*** DATA ***
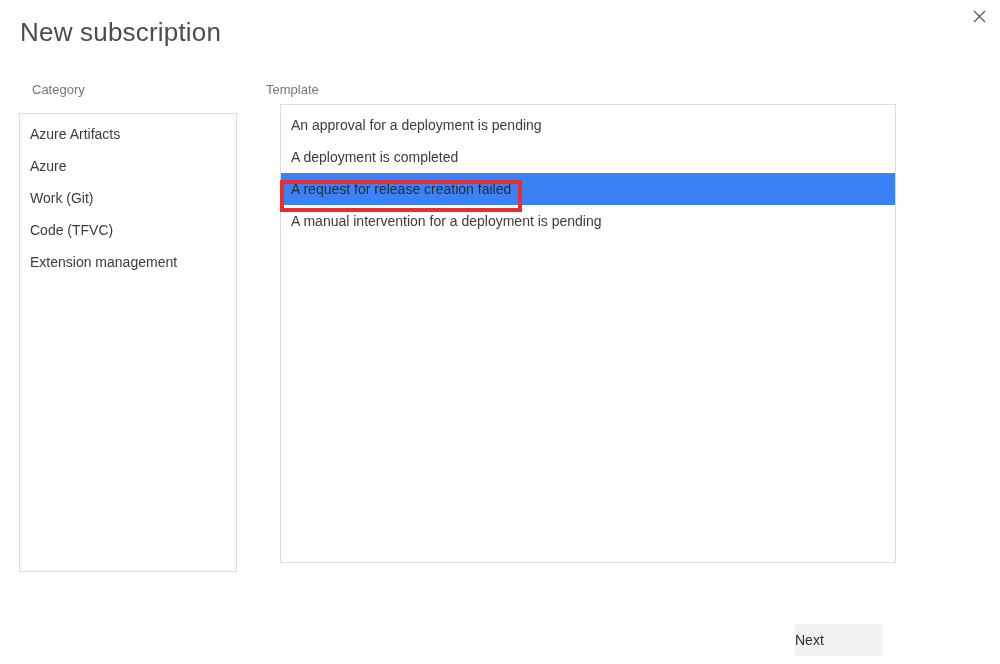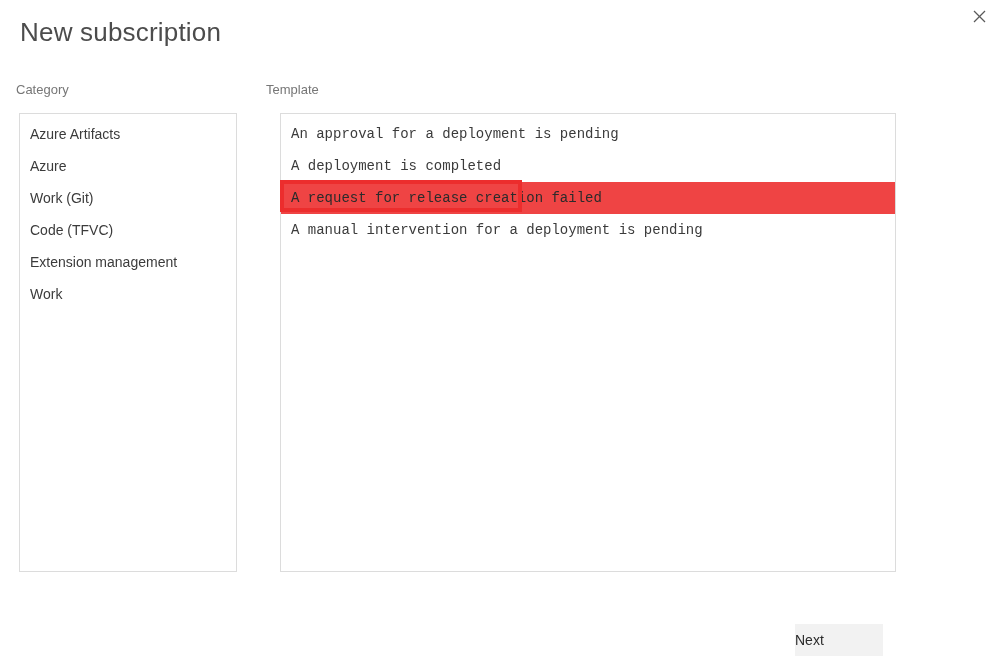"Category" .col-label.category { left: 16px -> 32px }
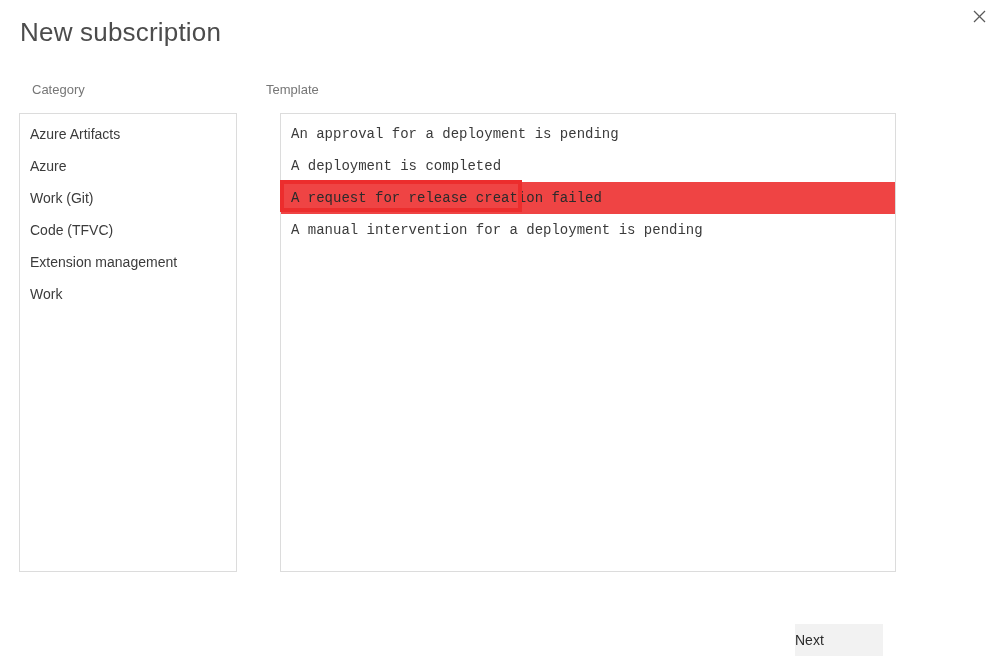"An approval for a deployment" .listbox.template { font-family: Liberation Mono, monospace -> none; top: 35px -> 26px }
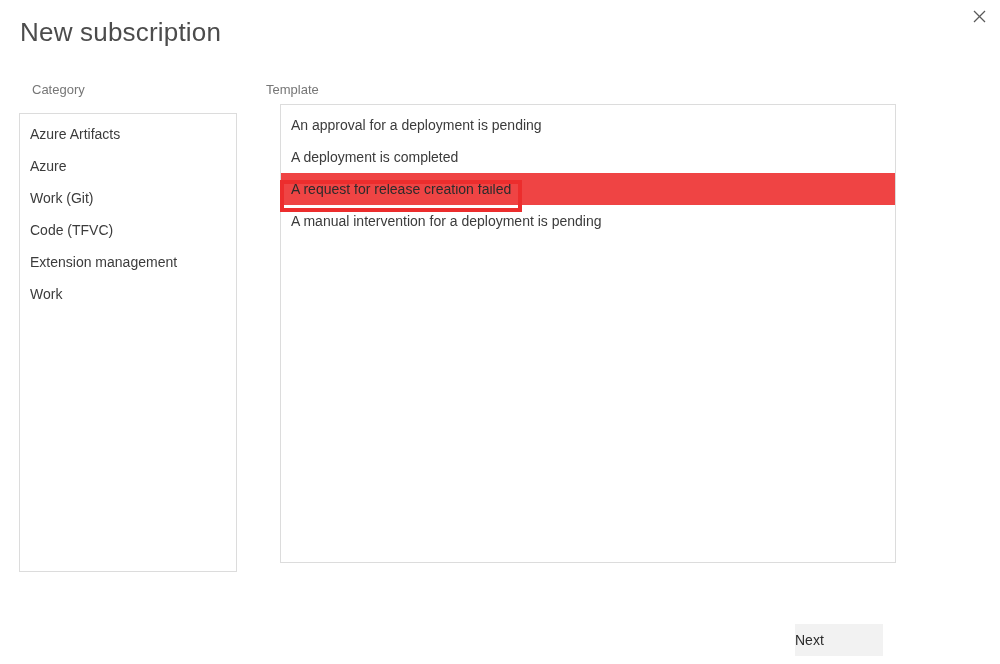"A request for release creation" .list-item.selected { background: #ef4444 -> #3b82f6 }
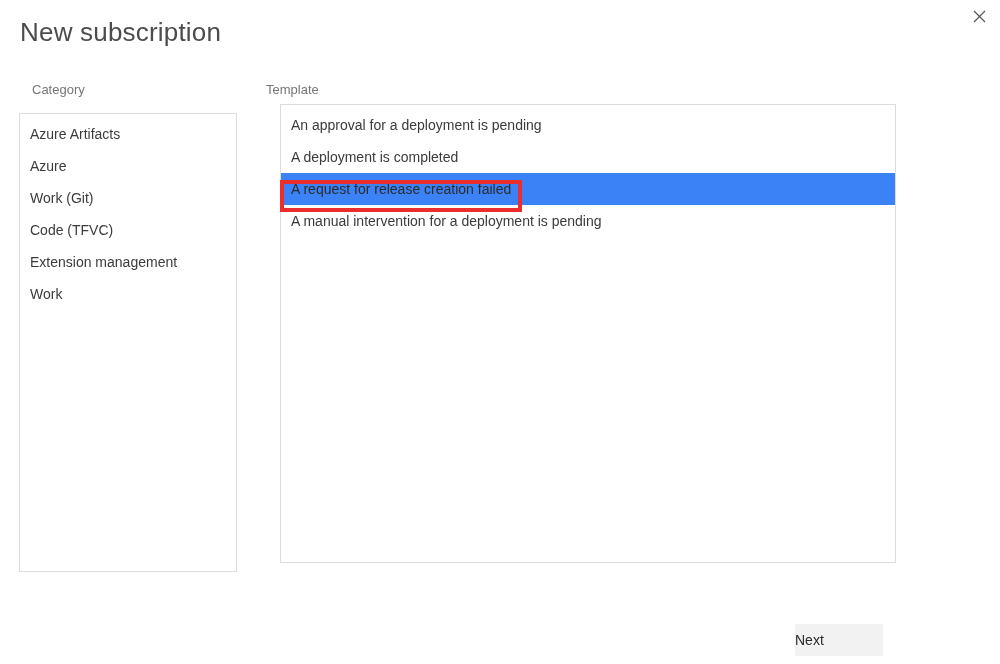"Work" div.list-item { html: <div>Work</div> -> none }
*** End of DATA ***
*** DATA ***
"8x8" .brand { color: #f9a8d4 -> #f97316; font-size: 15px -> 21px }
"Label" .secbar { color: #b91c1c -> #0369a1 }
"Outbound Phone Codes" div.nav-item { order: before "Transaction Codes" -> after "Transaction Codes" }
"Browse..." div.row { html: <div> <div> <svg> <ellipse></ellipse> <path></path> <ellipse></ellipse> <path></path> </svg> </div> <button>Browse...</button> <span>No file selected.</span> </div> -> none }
*** End of DATA ***
▸ ASSIGNED TASK: Return every line holding the word "color" from the records.

▸ ANSWER SECTION:
"8x8" .brand { color: #f9a8d4 -> #f97316; font-size: 15px -> 21px }
"Label" .secbar { color: #b91c1c -> #0369a1 }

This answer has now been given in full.